── Given records
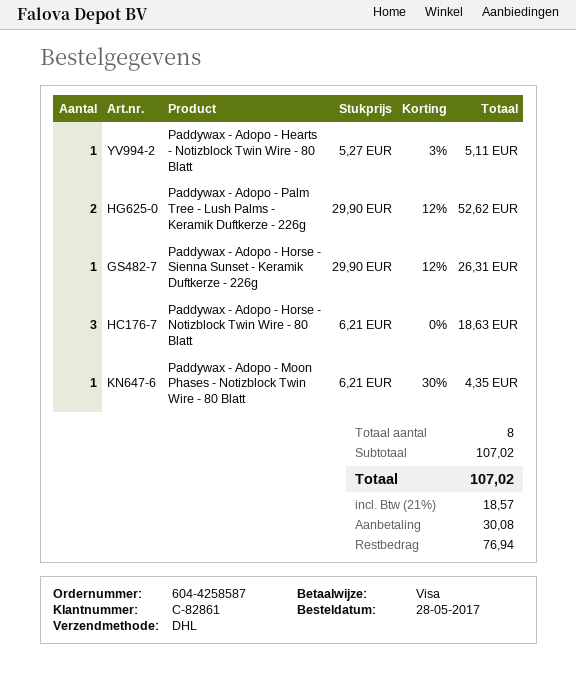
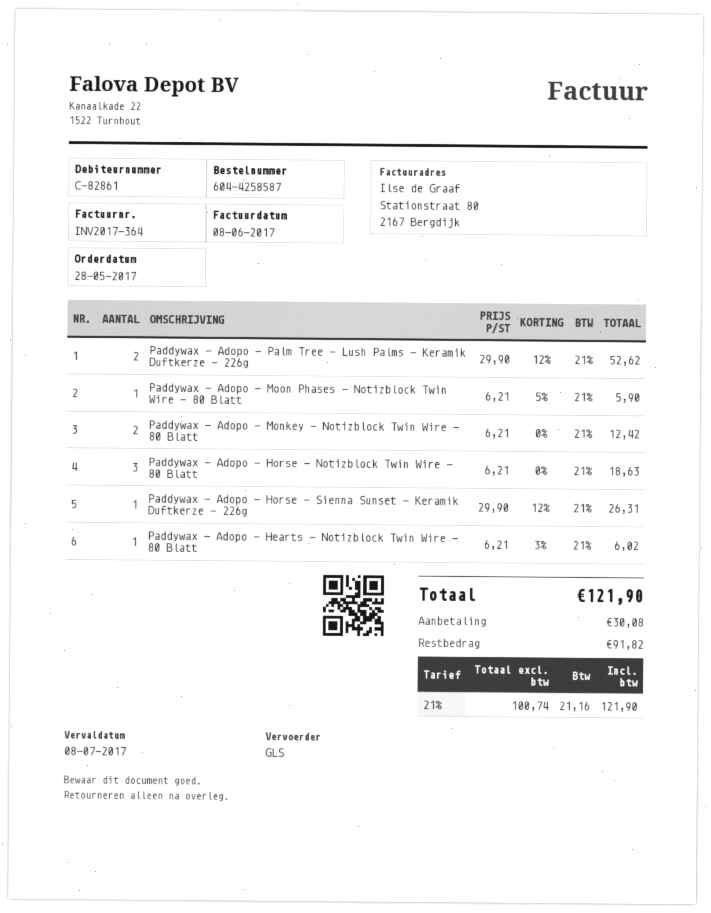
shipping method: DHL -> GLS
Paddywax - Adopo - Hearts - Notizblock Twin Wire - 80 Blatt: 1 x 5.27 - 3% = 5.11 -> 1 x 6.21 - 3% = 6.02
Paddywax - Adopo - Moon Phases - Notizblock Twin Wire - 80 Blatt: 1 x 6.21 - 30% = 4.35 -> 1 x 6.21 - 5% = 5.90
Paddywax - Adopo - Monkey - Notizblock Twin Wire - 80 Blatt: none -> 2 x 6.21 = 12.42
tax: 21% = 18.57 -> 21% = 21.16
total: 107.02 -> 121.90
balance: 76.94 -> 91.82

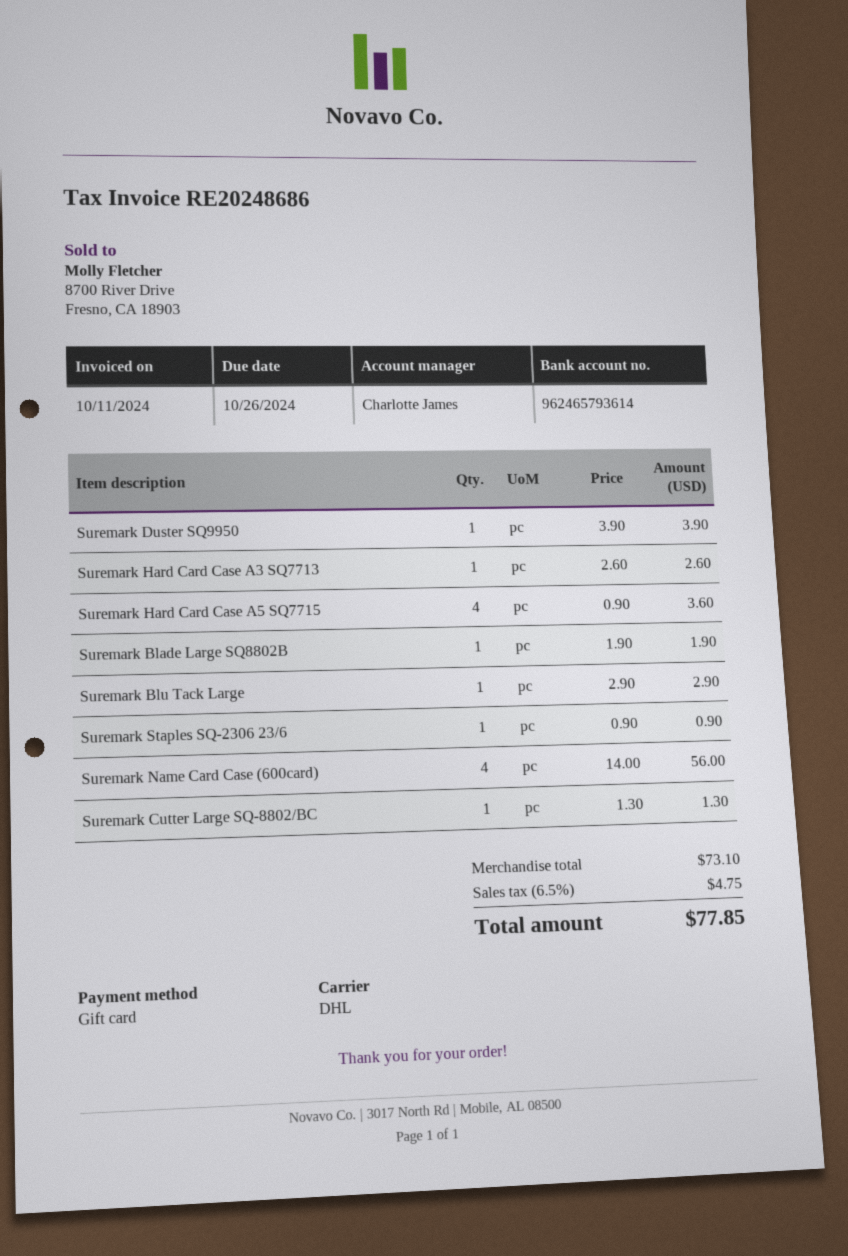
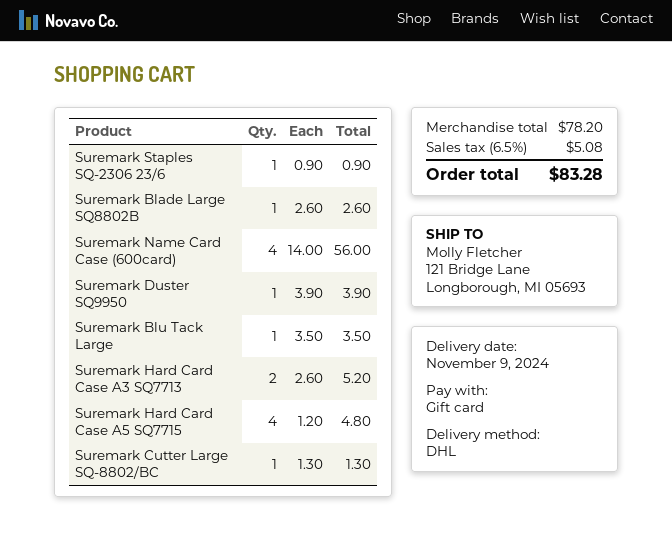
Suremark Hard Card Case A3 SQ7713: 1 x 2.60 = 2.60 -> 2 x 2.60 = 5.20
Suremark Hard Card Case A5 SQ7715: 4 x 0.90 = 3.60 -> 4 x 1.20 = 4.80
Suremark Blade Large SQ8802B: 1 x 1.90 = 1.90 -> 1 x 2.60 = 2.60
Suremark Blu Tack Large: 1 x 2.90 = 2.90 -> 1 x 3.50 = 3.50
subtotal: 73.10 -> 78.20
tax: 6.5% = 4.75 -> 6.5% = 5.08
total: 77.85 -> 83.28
────
── Given records
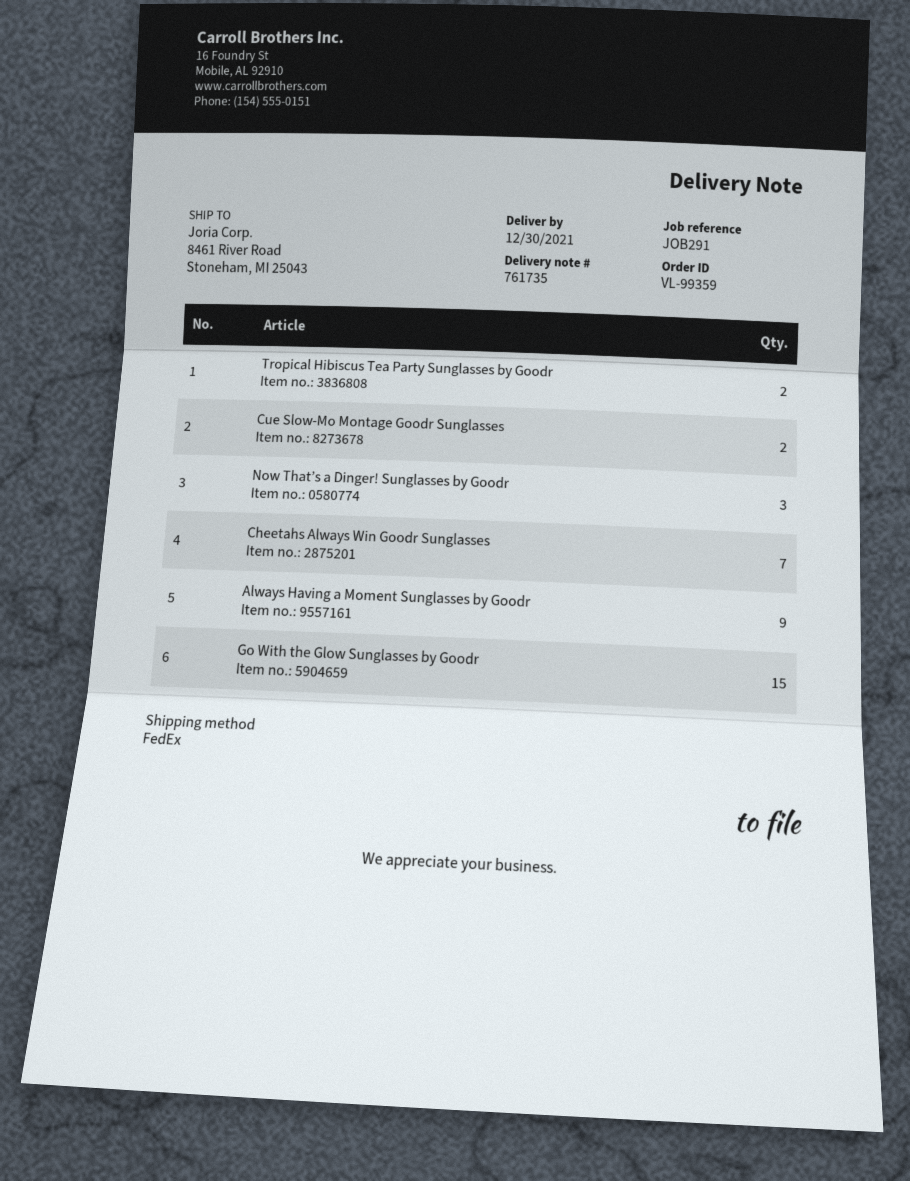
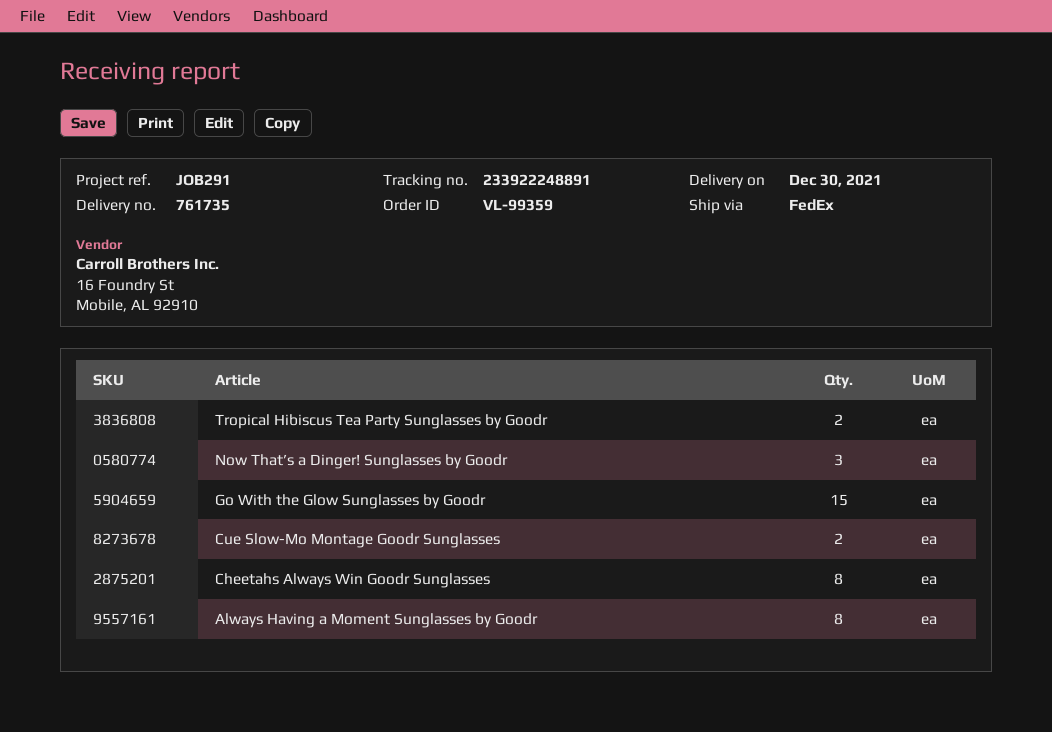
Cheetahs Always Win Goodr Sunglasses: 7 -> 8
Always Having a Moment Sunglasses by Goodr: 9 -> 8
────
── Given records
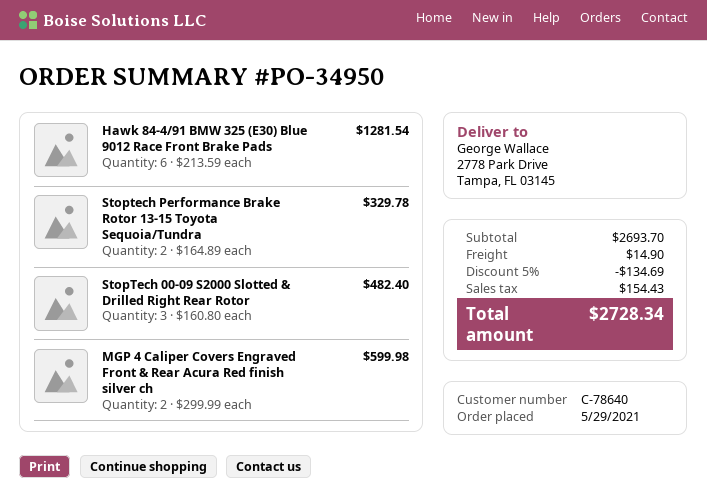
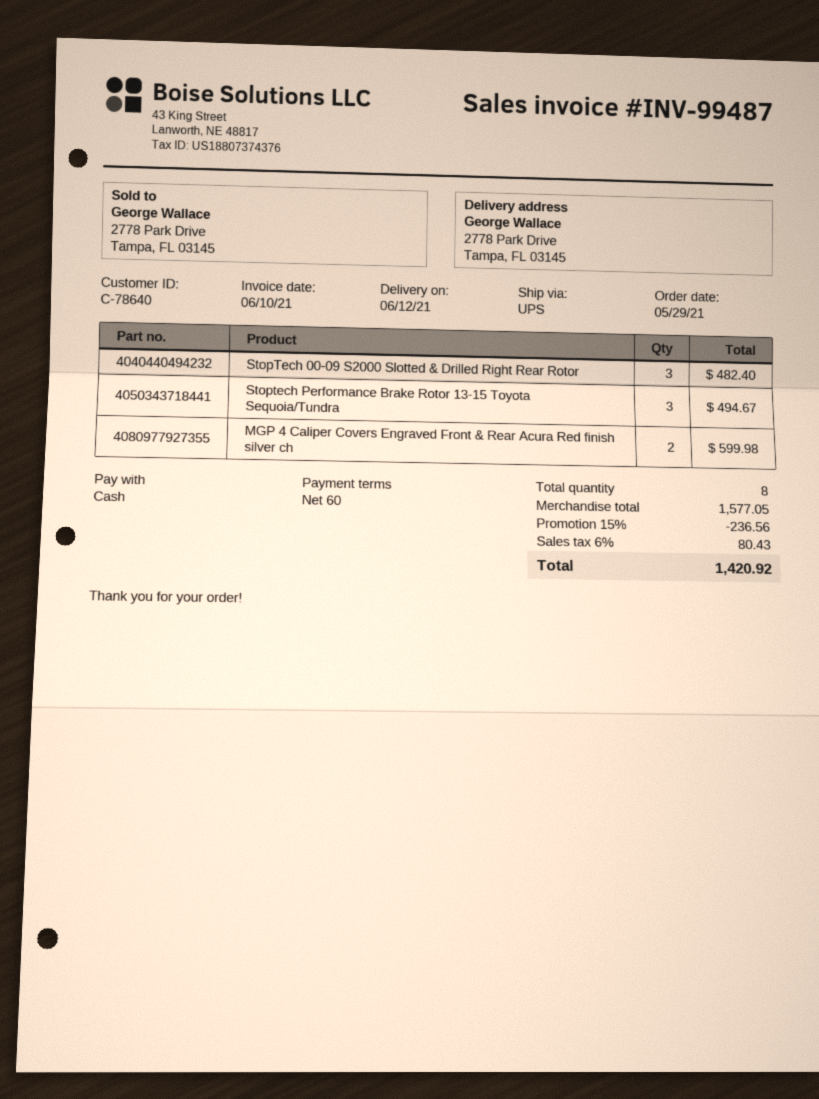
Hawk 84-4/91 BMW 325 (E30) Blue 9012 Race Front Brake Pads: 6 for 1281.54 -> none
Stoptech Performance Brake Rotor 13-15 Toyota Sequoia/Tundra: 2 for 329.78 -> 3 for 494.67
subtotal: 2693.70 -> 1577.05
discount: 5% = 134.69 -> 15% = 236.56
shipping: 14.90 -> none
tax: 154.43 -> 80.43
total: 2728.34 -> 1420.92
────
For every line above that holds the word "Paddywax", report the whole line.

* [Task answer]
Paddywax - Adopo - Hearts - Notizblock Twin Wire - 80 Blatt: 1 x 5.27 - 3% = 5.11 -> 1 x 6.21 - 3% = 6.02
Paddywax - Adopo - Moon Phases - Notizblock Twin Wire - 80 Blatt: 1 x 6.21 - 30% = 4.35 -> 1 x 6.21 - 5% = 5.90
Paddywax - Adopo - Monkey - Notizblock Twin Wire - 80 Blatt: none -> 2 x 6.21 = 12.42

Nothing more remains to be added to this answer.